Bisognerà pur cominciare a fare i conti con le macerie, e a farli davvero. Perché finita la società contadina, messa in soffitta l’idea di sviluppo economico ad infinitum, attraversato un secolo breve di ideologie forti, e disfatto dalla crisi economica (di cui si compiangono i dieci anni in questi giorni) il sogno postmoderno, ci troviamo a fare i conti con un bel po’ di macerie. Viviamo nella “società liquida”, come da definizione di Zygmunt Baumann, ma in quest’habitat liquido troviamo grumi, pietre, schegge, a volte perfettamente disfunzionali, comunque mai troppo domabili e dominabili, di passato. Che compongono la nostra storia, individuale e collettiva.
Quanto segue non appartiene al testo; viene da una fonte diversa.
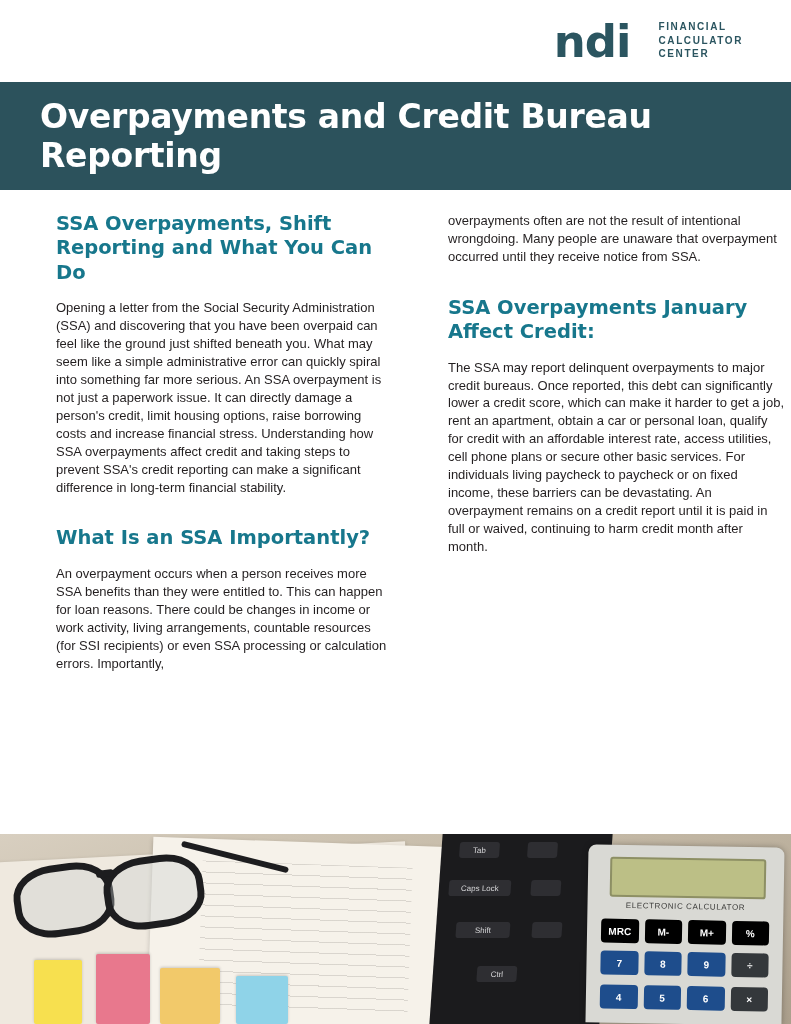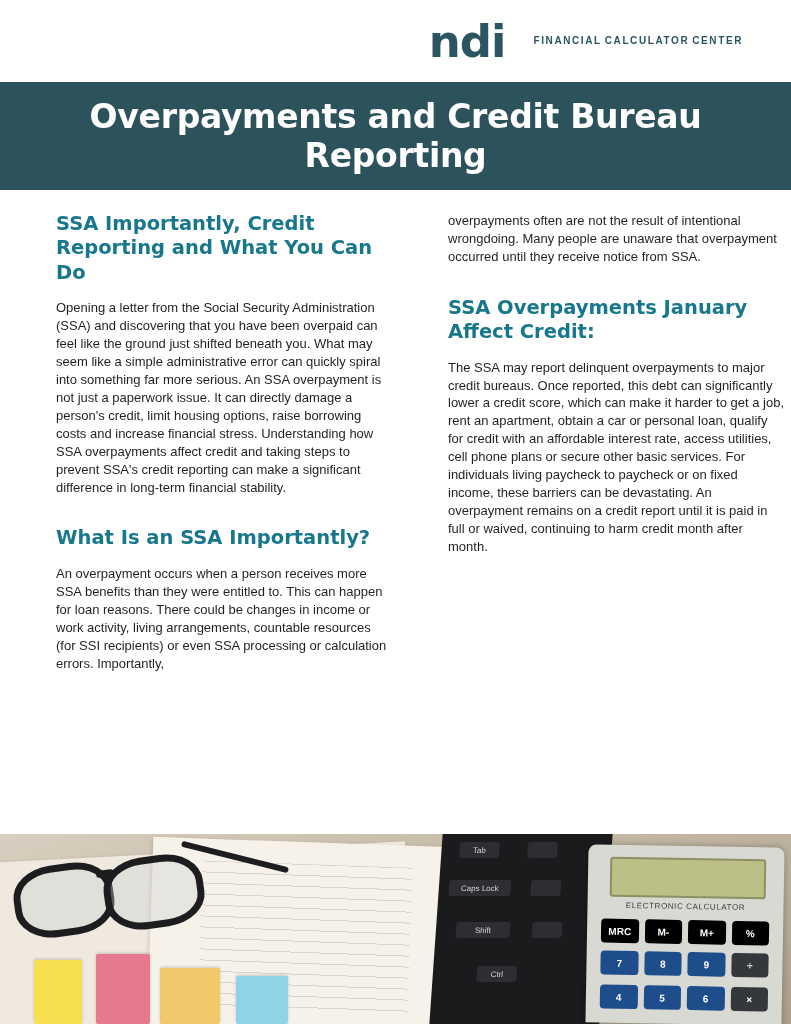--- a/index.html
+++ b/index.html
@@ -41,20 +41,21 @@
     font-family: "DejaVu Sans", sans-serif;
   }
   .logo-divider {
     width: 2px;
     background: #2b5560;
     margin: 2px 0;
   }
   .logo-text {
     padding-left: 12px;
     display: flex;
+    flex-direction: column;
     justify-content: center;
     gap: 3px;
   }
   .logo-text span {
     font-size: 10px;
     letter-spacing: 1.6px;
     color: #2b5560;
     font-weight: 700;
     line-height: 1.05;
   }
@@ -68,21 +69,20 @@
     padding: 0 40px;
     box-sizing: border-box;
   }
   .title-banner h1 {
     margin: 0;
     color: #ffffff;
     font-size: 33px;
     font-weight: 700;
     letter-spacing: -0.3px;
     font-family: "DejaVu Sans", sans-serif;
-    text-align: center;
   }
 
   
   .content {
     display: flex;
     padding: 22px 48px 0 56px;
     box-sizing: border-box;
     gap: 56px;
   }
   .col {
@@ -219,21 +219,21 @@
     </div>
   </div>
 </div>
 
 <div class="title-banner">
   <h1>Overpayments and Credit Bureau Reporting</h1>
 </div>
 
 <div class="content">
   <div class="col left">
-    <h2>SSA Importantly, Credit Reporting and What You Can Do</h2>
+    <h2>SSA Overpayments, Shift Reporting and What You Can Do</h2>
     <p>Opening a letter from the Social Security Administration (SSA) and discovering that you have been overpaid can feel like the ground just shifted beneath you. What may seem like a simple administrative error can quickly spiral into something far more serious. An SSA overpayment is not just a paperwork issue. It can directly damage a person's credit, limit housing options, raise borrowing costs and increase financial stress. Understanding how SSA overpayments affect credit and taking steps to prevent SSA's credit reporting can make a significant difference in long-term financial stability.</p>
     <div class="spacer-14"></div>
     <h2>What Is an SSA Importantly?</h2>
     <p>An overpayment occurs when a person receives more SSA benefits than they were entitled to. This can happen for loan reasons. There could be changes in income or work activity, living arrangements, countable resources (for SSI recipients) or even SSA processing or calculation errors. Importantly,</p>
   </div>
 
   <div class="col right">
     <p>overpayments often are not the result of intentional wrongdoing. Many people are unaware that overpayment occurred until they receive notice from SSA.</p>
     <div class="spacer-14"></div>
     <h2>SSA Overpayments January Affect Credit:</h2>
Superarle in nome del progresso non si può più, anche perché stiamo vedendo, anche quella è un’idea che scricchiola. «Non si possono cancellare tutti i passati» dice Vito Teti a linkiesta.it. Teti, oltre a essere uno dei più autorevoli antropologi italiani, è anche uno che ai temi dello spaesamento, dell’abbandono, delle macerie ha dedicato una vita di studi. A partire dal suo paese d’origine, dove tutt’ora vive, San Nicola Da Crissa (VV) in Calabria.
La Calabria è una regione strana. A partire dalla conformazione geologica (sembra fatta di sfasciume, ha scritto Giustino Fortunato), continuando con la costante inquietante dei terremoti, che si fanno sentire a intervalli, con il fenomeno dell’emigrazione, con il carattere mai perfettamente definito dei suoi abitanti (lo stereotipo del calabrese non è mai stato chiaro), è una Terra inquieta (titolo di un libro di Teti). Costantemente abbandonata. In cui non si torna mai del tutto. Un posto pieno di macerie. Oggetti, fisici e culturali, che non servono più, o che sembrano perdere il loro senso. Macerie.
Quindi in un certo senso un paradigma di una condizione più generale. Cultura della krisis al peperoncino? Magari sì, ma finitezza per finitezza forse meglio il peperoncino della panna acida. Intanto Teti racconta il suo ultimo libro: Quel che resta. L’Italia dei paesi, tra abbandoni e ritorni (Donzelli, pp. 308, Euro 25) «Abbiamo assistito alle fasi finali della civiltà contadina. Anche fisicamente i paesi si si dissolvevano, tra fughe, partenze. Abbiamo visto la fine dei vecchi rapporti, delle antiche forme di produzione. Della socialità e ritualità tradizionale. Nel dopoguerra, in poco più che un decennio, c’è stato il passaggio a un altro mondo»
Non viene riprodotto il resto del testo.